Los odios de razas
Jornadas de sangre en Palestina
Un aspecto parcial de Jerusalén.
La ciudad Santa profanada de nuevo por los árabes.
Otra vez la tierra de Jerusalén, la tierra sagrada de los momentos culminantes de la Vida y Muerte de Jesucristo, se ha visto ensangrentada por los odios de las razas que en torno al Santo Sepulcro parecen destinadas a perpetuar la tragedia de las diferencias entre los hombres.
No son esta vez cristianos peregrinos o heroicos cruzados de Europa, iluminados por la fe, los que caen acuchillados al pie de los muros de la Ciudad Santa. Son israelitas y mahometanos los que ventilan en furiosos ataques sus rencores seculares.
Hebreos y árabes, que con los cristianos forman los dos mayores núcleos de la población en Jerusalén, han empezado a ventilar sangrientamente, más que sus diferencias sociales, sus odios tradicionales. A centenares han caído en las calles de la ciudad de Dios las víctimas de los furores homicidas de ambos bandos.
Impotente la Policía para contenerlos, judíos y musulmanes llevan varios días acuchillándose en Jerusalén. Los hebreos, hechos fuertes en las proximidades del Muro de las Lamentaciones, se defienden a tiros de los asaltos de los árabes, que se vengan de ser rechazados lanzándose al saqueo del barrio judío de la ciudad.
Los sucesos, que se engendraron en un mercado de Jerusalén, han tomado en seguida esa vigorosidad con que el odio lo fecunda todo, y la ráfaga de violencia y de muerte amenaza extenderse ya por toda Palestina… Palestina, que Inglaterra quiere que sea para el pueblo judío la tierra prometida por las Escrituras. Deseo político de la gran potencia europea que no pasa de ser, como casi siempre en las grandes pugnas materiales, bellas palabras para encubrir diplomáticamente, con un velo romántico, más reales ambiciones.
Palestina, bajo el protectorado o mandato inglés, no se libra del estigma de inquietud, de miseria, de violencia convulsa que parece pesar sobre ella, como una divina maldición, desde que en el principio de nuestra era fue teatro de la gran tragedia que culminó en el Gólgota. La tierra donde Dios hecho hombre cayó víctima de la humana maldad, no pudo redimirse con la sangre del supremo holocausto.

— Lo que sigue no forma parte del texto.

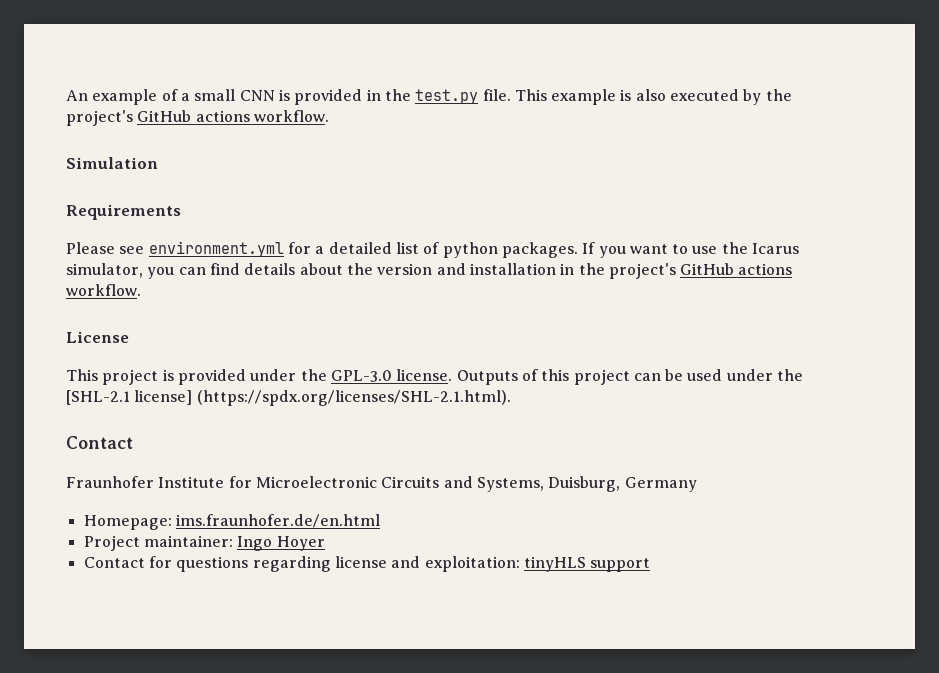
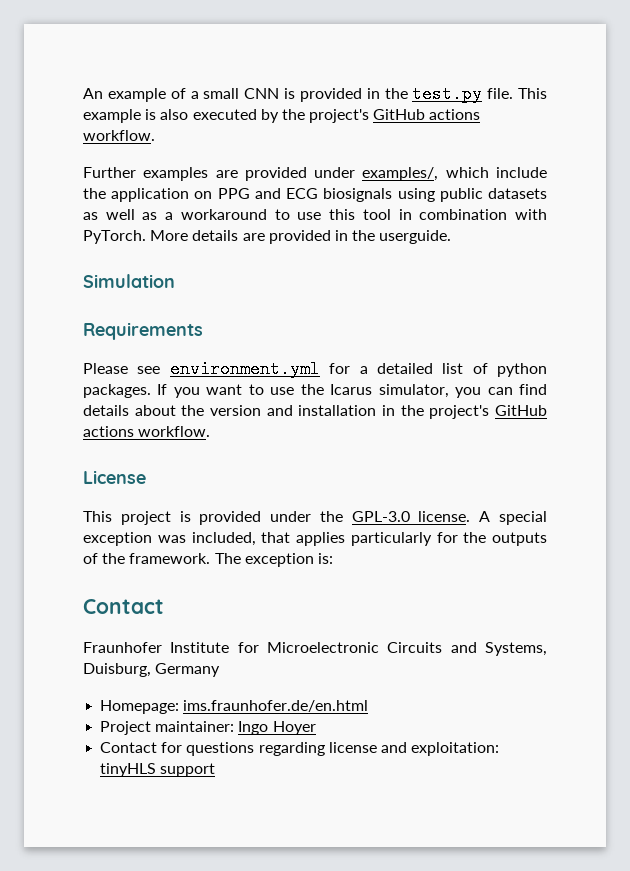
+ Further examples are provided under examples/, which include the application on PPG and ECG biosignals using public datasets as well as a workaround to use this tool in combination with PyTorch. More details are provided in the userguide.
- Outputs of this project can be used under the [SHL-2.1 license] (https://spdx.org/licenses/SHL-2.1.html).
+ A special exception was included, that applies particularly for the outputs of the framework. The exception is:

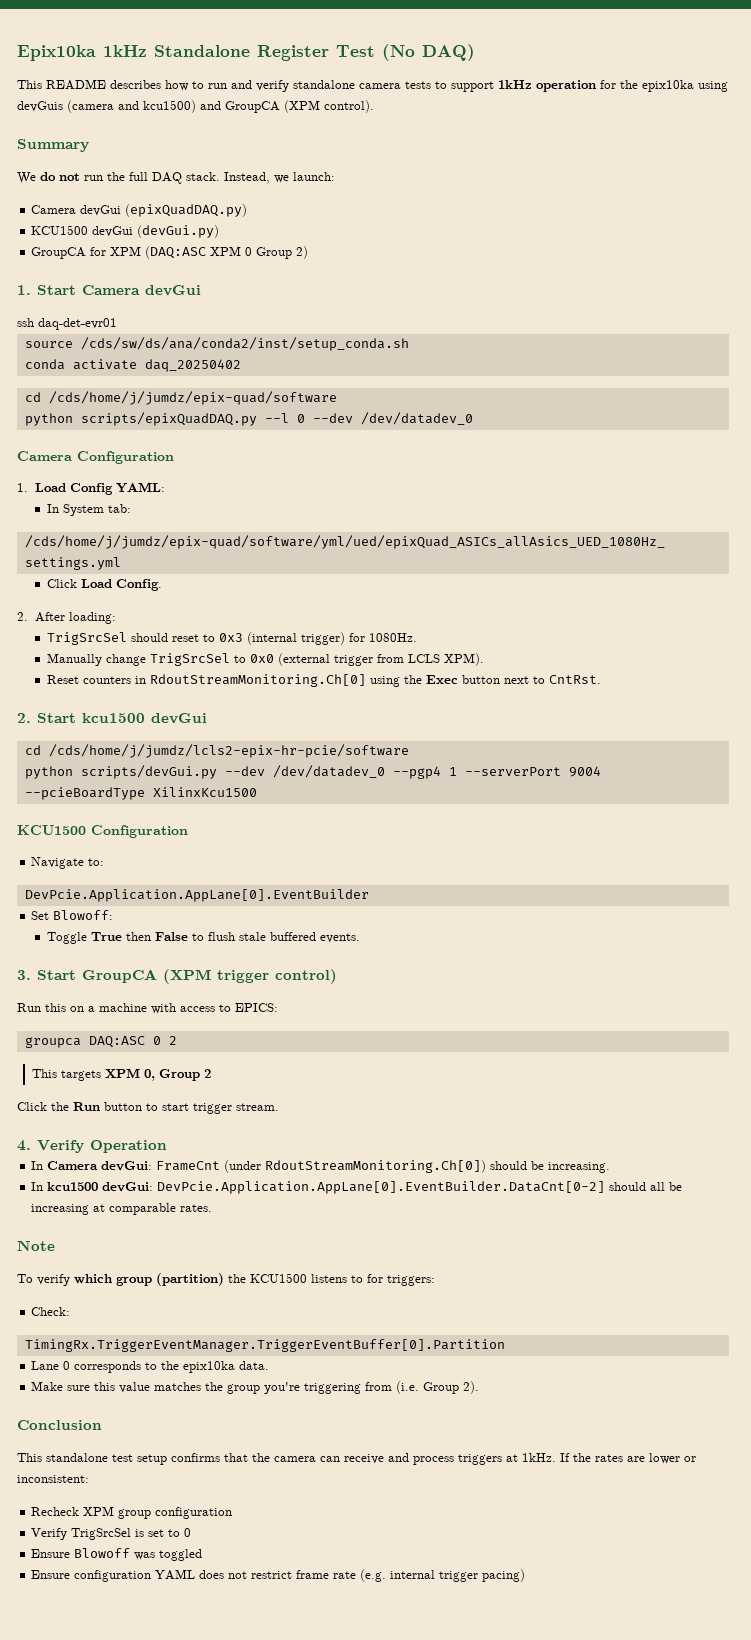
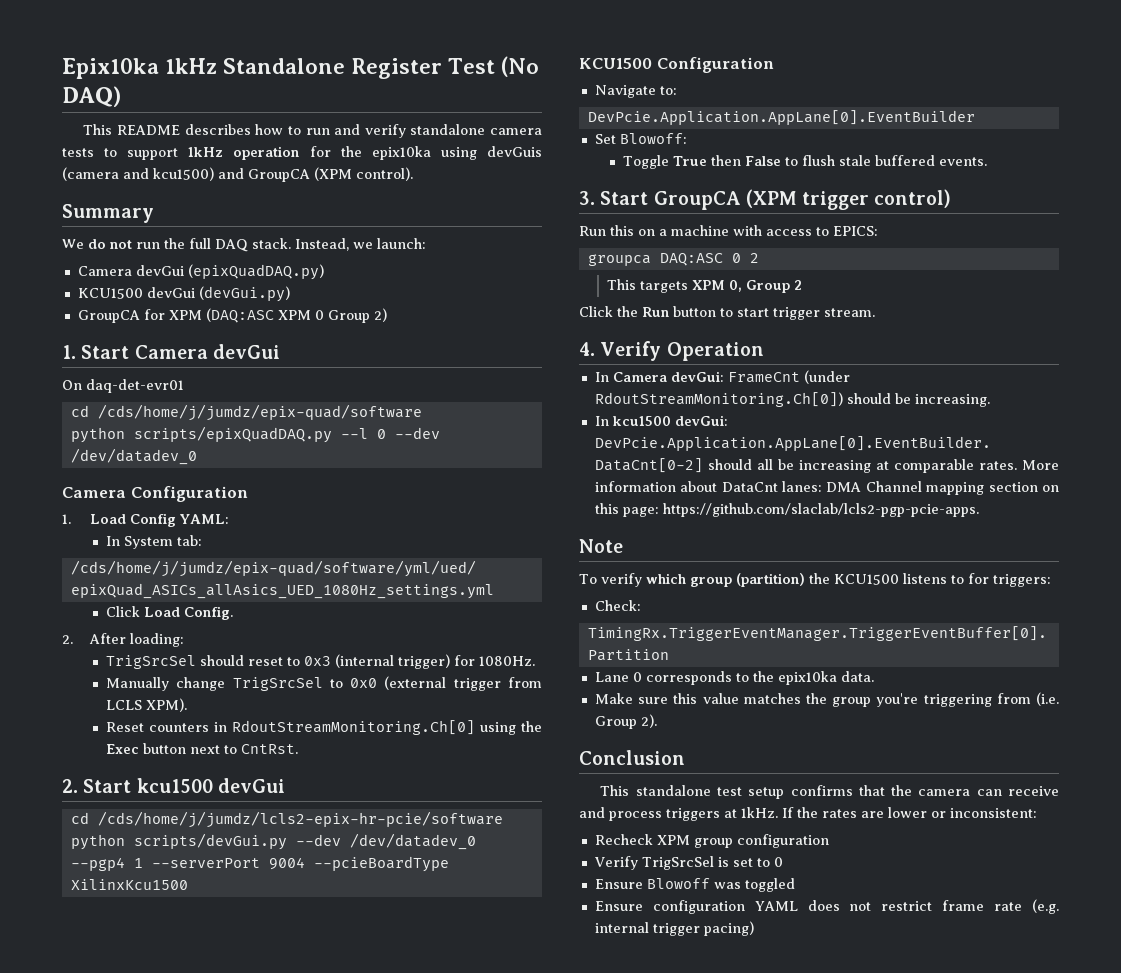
- ssh daq-det-evr01
+ On daq-det-evr01
- source /cds/sw/ds/ana/conda2/inst/setup_conda.sh
- conda activate daq_20250402
+ More information about DataCnt lanes: DMA Channel mapping section on this page: https://github.com/slaclab/lcls2-pgp-pcie-apps.

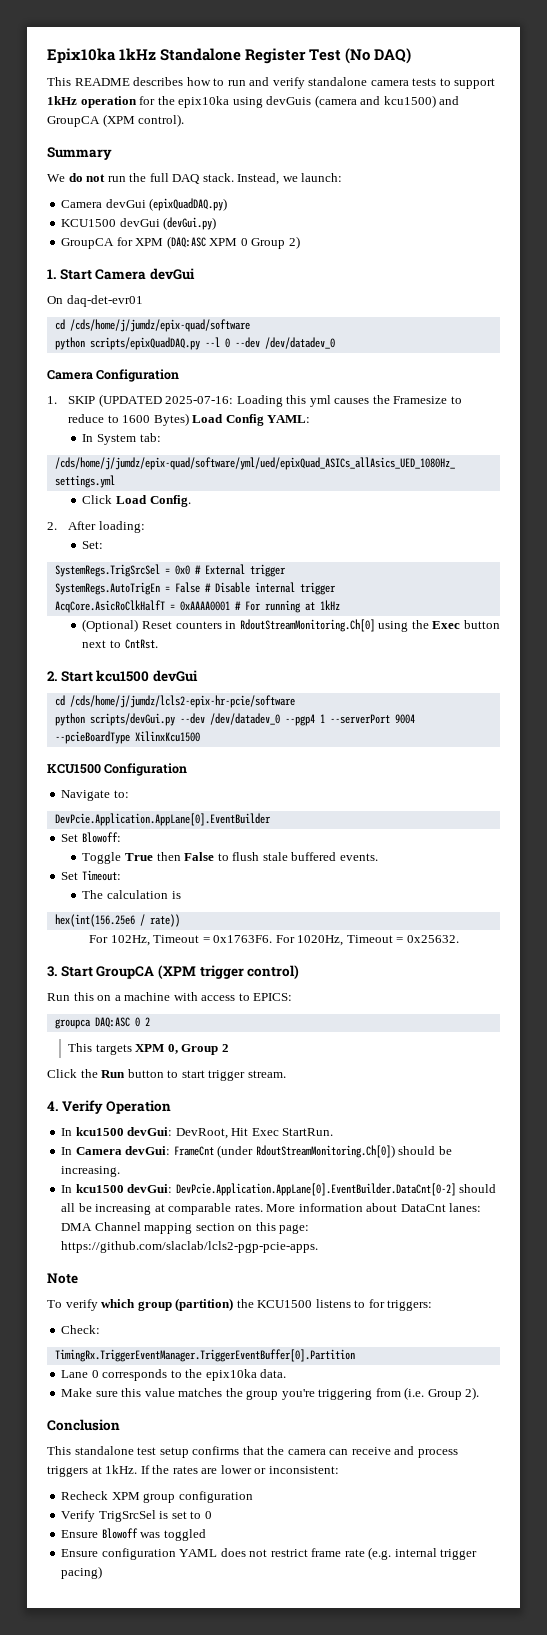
- 1. Load Config YAML:
+ 1. SKIP (UPDATED 2025-07-16: Loading this yml causes the Framesize to reduce to 1600 Bytes) Load Config YAML:
- TrigSrcSel should reset to 0x3 (internal trigger) for 1080Hz.
- Manually change TrigSrcSel to 0x0 (external trigger from LCLS XPM).
- Reset counters in RdoutStreamMonitoring.Ch[0] using the Exec button next to CntRst.
+ Set:
+ SystemRegs.TrigSrcSel = 0x0 # External trigger
+ SystemRegs.AutoTrigEn = False # Disable internal trigger
+ AcqCore.AsicRoClkHalfT = 0xAAAA0001 # For running at 1kHz
+ (Optional) Reset counters in RdoutStreamMonitoring.Ch[0] using the Exec button next to CntRst.
+ Set Timeout:
+ The calculation is
+ hex(int(156.25e6 / rate))
+ For 102Hz, Timeout = 0x1763F6. For 1020Hz, Timeout = 0x25632.
+ In kcu1500 devGui: DevRoot, Hit Exec StartRun.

Castigo milenario el de no haber paz jamás sobre la tierra donde murió Cristo predicando la paz entre todos los hombres. En torno al Santo Sepulcro han ardido perpetuamente los odios de todas las razas… Fue así a lo largo de todas las centurias, y no se interrumpe la tradición maldita.
Al contrario, cada día se reaviva con una nueva discordia. Jerusalén es una perenne Babel de confusión: todas las razas, todas las lenguas, todos los fervores y también todos los rencores seculares se aglomeran en ella.
Los cristianos, guardadores del Santo Sepulcro, se entremezclan con las multitudes israelitas y mahometanas; sacerdotes católicos rozan sus vestiduras con las de los popes rusos y patriarcas griegos, andrajosos santones de la Meca, beduinos del Desierto, pastores de las iglesias inglesas y alemanas, peregrinos de todas las razas y todas las lenguas…
Vanos, en esta heterogénea ciudad, los esfuerzos ingleses por unificarla, por hacerla capital de una teórica patria del pueblo de Israel.